# day 31 flowering! PICS!!



## REEFER CHEEFER (Aug 27, 2009)

hi so its my first grow and im at the end of day 31 flowering, i think the last time i posted pics was around day 20. any way its a unknown stran. What Do yall think!?!


----------



## Motor City Madman (Aug 27, 2009)

Looks good. grow on


----------



## PUFF MONKEY (Aug 27, 2009)

looks like you got pot!!!! are they in soil or hydro ???i would let them go a few more weeks though...


----------



## chris1974 (Aug 27, 2009)

They look like Purple Kush ?   lookin good but I agree with Puff Monkey, give em more time !


----------



## Funkfarmer (Aug 28, 2009)

Real nice lookin girls, that unknown strain might be a keeper.


----------



## degenerative_disc (Aug 28, 2009)

Looks Great!!!
Happy smokin friend let them go more and watch them beef right up!!

Cheers!!!


----------



## maineharvest (Aug 28, 2009)

They look very healthy.  Do you have a pic of the whole plant?


----------



## IRISH (Aug 28, 2009)

yes. can we see a whole plant pic please?

i found some of the best weed from bag seed. (mids). 

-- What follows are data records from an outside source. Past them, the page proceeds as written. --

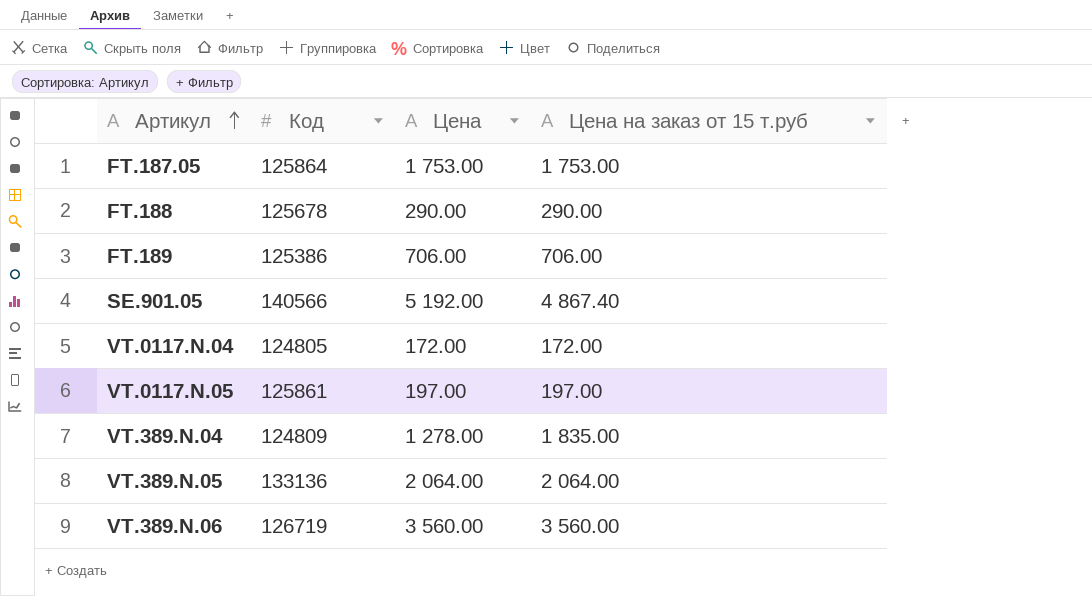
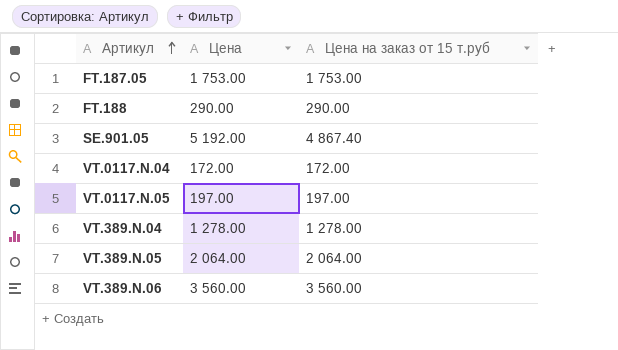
column Код | position: 2 -> none
row FT.189: 125386 | 706.00 | 706.00 -> none
VT.389.N.04 | Цена на заказ от 15 т.руб: 1 835.00 -> 1 278.00

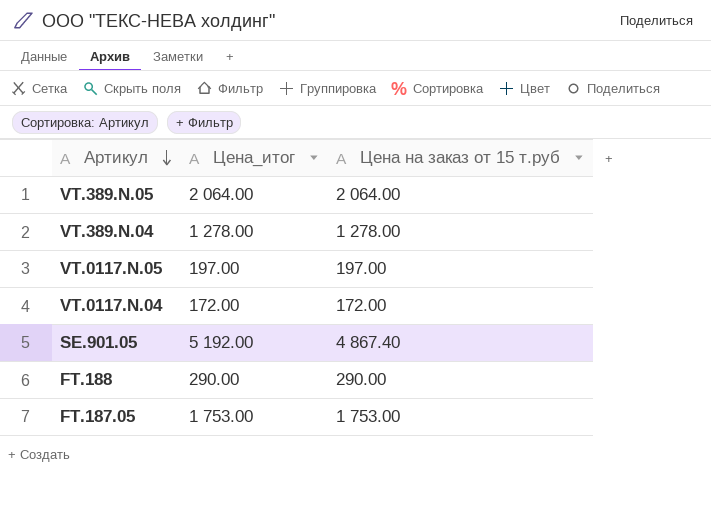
row order: Артикул ascending -> Артикул descending
column name: Цена -> Цена_итог
row VT.389.N.06: 3 560.00 | 3 560.00 -> none

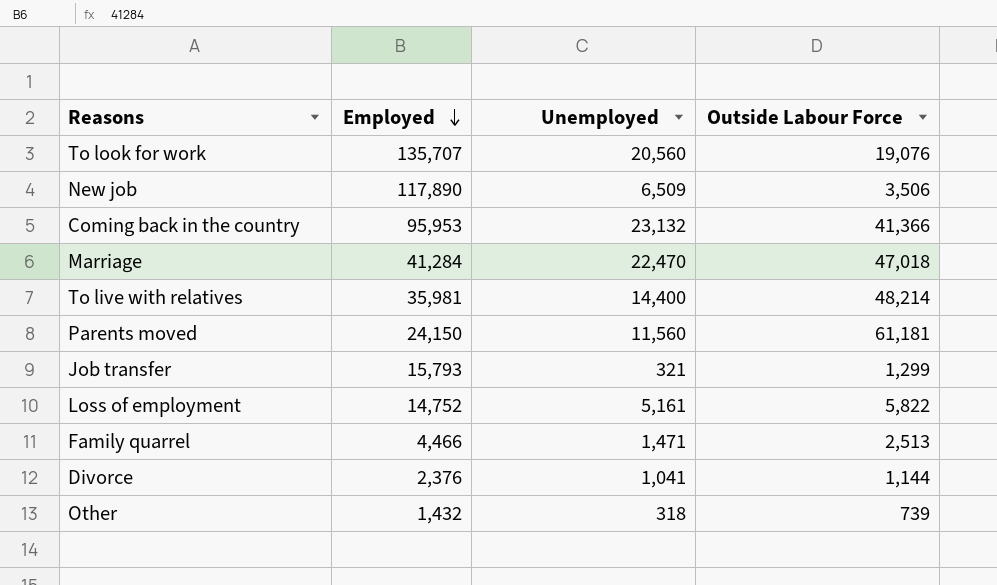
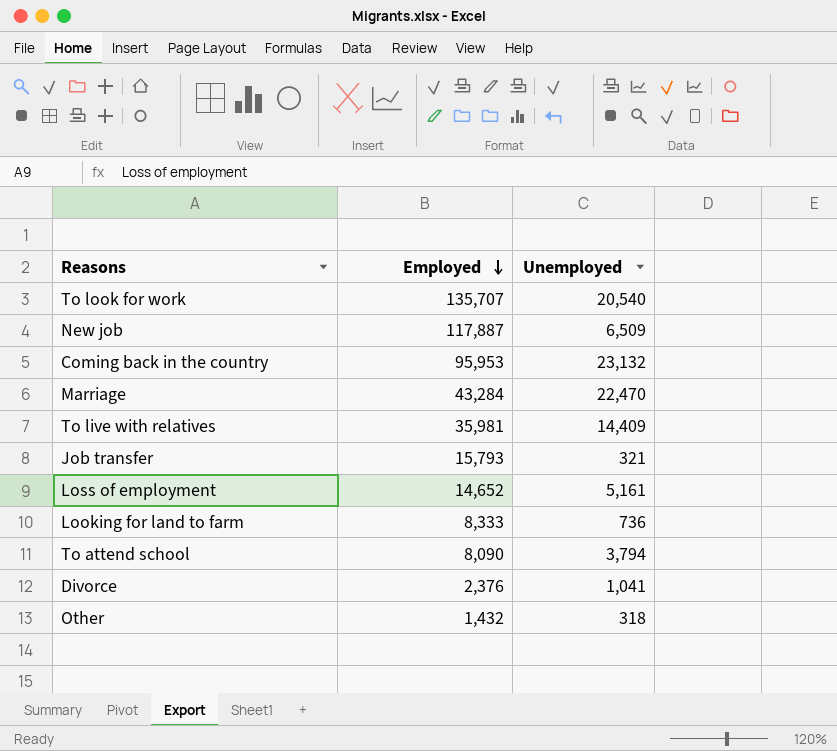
column Outside Labour Force | position: 4 -> none
row Parents moved: 24,150 | 11,560 | 61,181 -> none
row Family quarrel: 4,466 | 1,471 | 2,513 -> none
To look for work | Unemployed: 20,560 -> 20,540
New job | Employed: 117,890 -> 117,887
Marriage | Employed: 41,284 -> 43,284
To live with relatives | Unemployed: 14,400 -> 14,409
Loss of employment | Employed: 14,752 -> 14,652
row Looking for land to farm: none -> 8,333 | 736
row To attend school: none -> 8,090 | 3,794

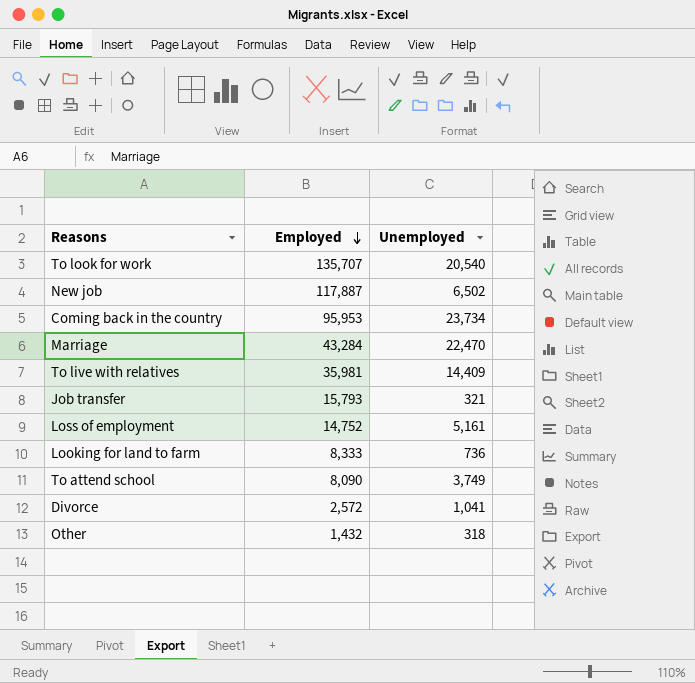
New job | Unemployed: 6,509 -> 6,502
Coming back in the country | Unemployed: 23,132 -> 23,734
Loss of employment | Employed: 14,652 -> 14,752
To attend school | Unemployed: 3,794 -> 3,749
Divorce | Employed: 2,376 -> 2,572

rock that girl reefer cheefer. ...Irish...


----------



## Smot_poker (Aug 28, 2009)

purty sexy lookin. 

is this grow hydro? if so, that's some great results for your first try at this.


----------



## REEFER CHEEFER (Aug 28, 2009)

PUFF MONKEY said:
			
		

> looks like you got pot!!!! are they in soil or hydro ???i would let them go a few more weeks though...


 
its hydro! 175 watt HPS


----------



## REEFER CHEEFER (Aug 28, 2009)

heres the whole plant. she is right at 25 inches and got a little stretched during veg cuz my lack of money! but i think she is doing great during flowering!


----------